A threshold value for switching to the stable state is higher than a threshold value for switching from the second stable state to the first stable state, and the scanning electrode or the information electrode includes the liquid crystal. A reset signal for resetting to a two-stable state is applied, a scan signal for selecting the scan electrode is applied to the scan electrode, and the first stable state or the second stable state is applied to the information electrode.
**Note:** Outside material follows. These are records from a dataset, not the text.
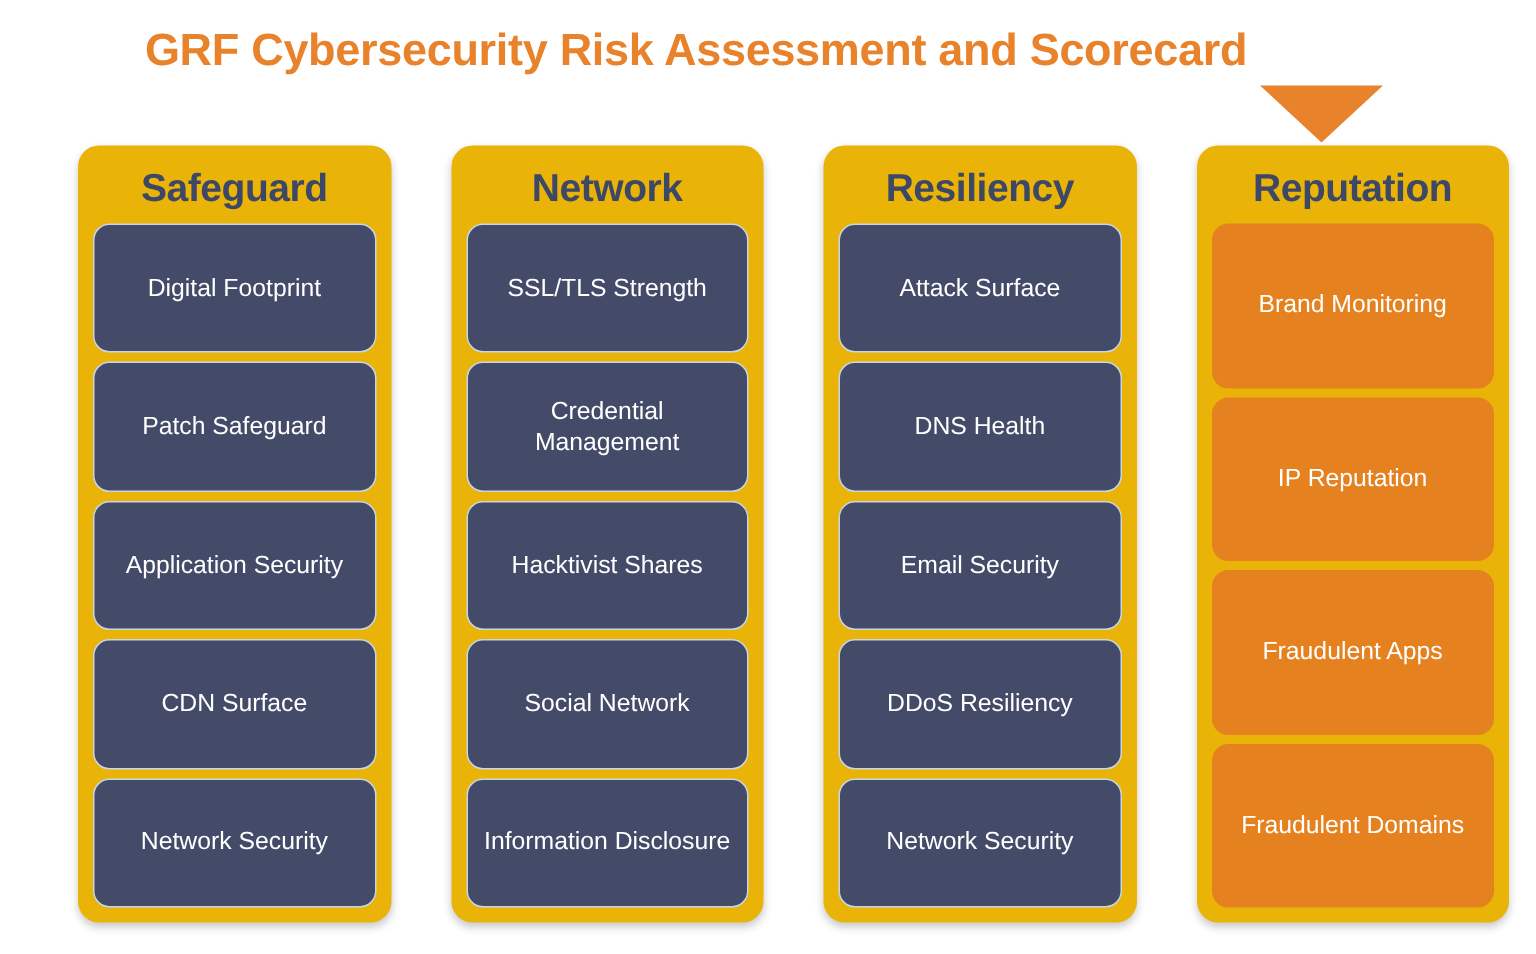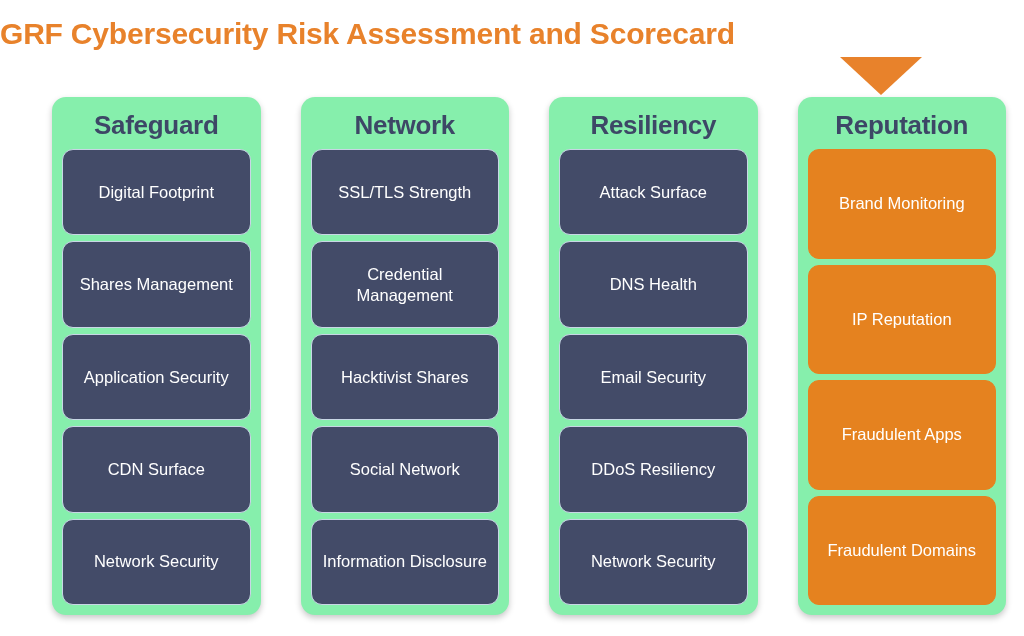"GRF Cybersecurity Risk Assessment and" .title-bar { text-align: none -> center }
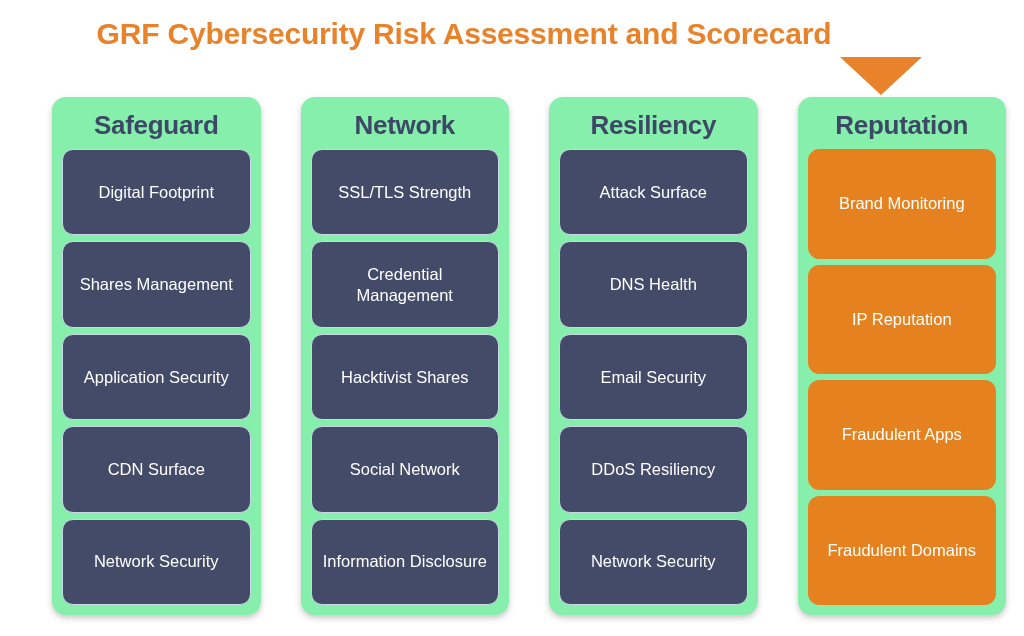"Safeguard" .column { background: #86efac -> #eab308 }
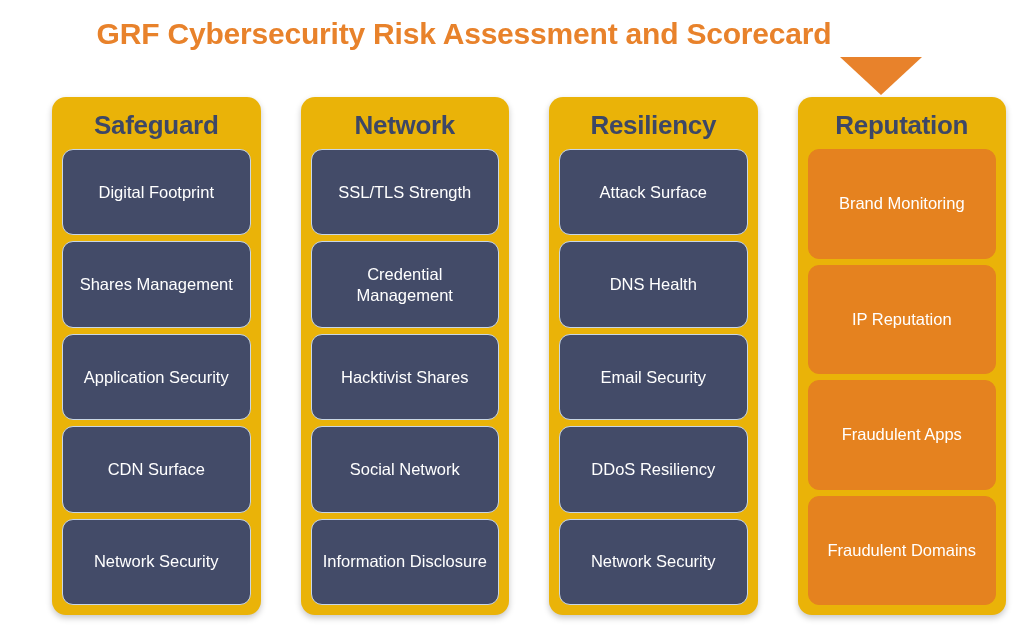"Shares Management" div.card { text: Shares Management -> Patch Safeguard }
A liquid crystal element, to which an information signal defining a different state is applied. 2. The liquid crystal device according to claim 1, wherein the scanning electrode and the information electrode have a stripe shape and are arranged with a predetermined gap therebetween. 3. The liquid crystal device according to claim 1, wherein the liquid crystal is a liquid crystal exhibiting ferroelectricity. 4. The liquid crystal device according to claim 1, wherein the reset signal is applied to the scan electrode. 5. The liquid crystal device according to claim 1, wherein the reset signal is applied to the information electrode. 6. The scanning signal includes a reset pulse, a write pulse, and an auxiliary pulse applied in order, wherein the reset pulse has a polarity to maintain the liquid crystal in a second stable state, and The liquid crystal device according to claim 1, wherein the auxiliary pulse has the same polarity as the reset pulse, and the write pulse has a polarity opposite to the reset pulse. 7. A liquid crystal device comprising: the liquid crystal element according to claim 1; and signal applying means for applying a signal to a scanning electrode and an information electrode of the liquid crystal element.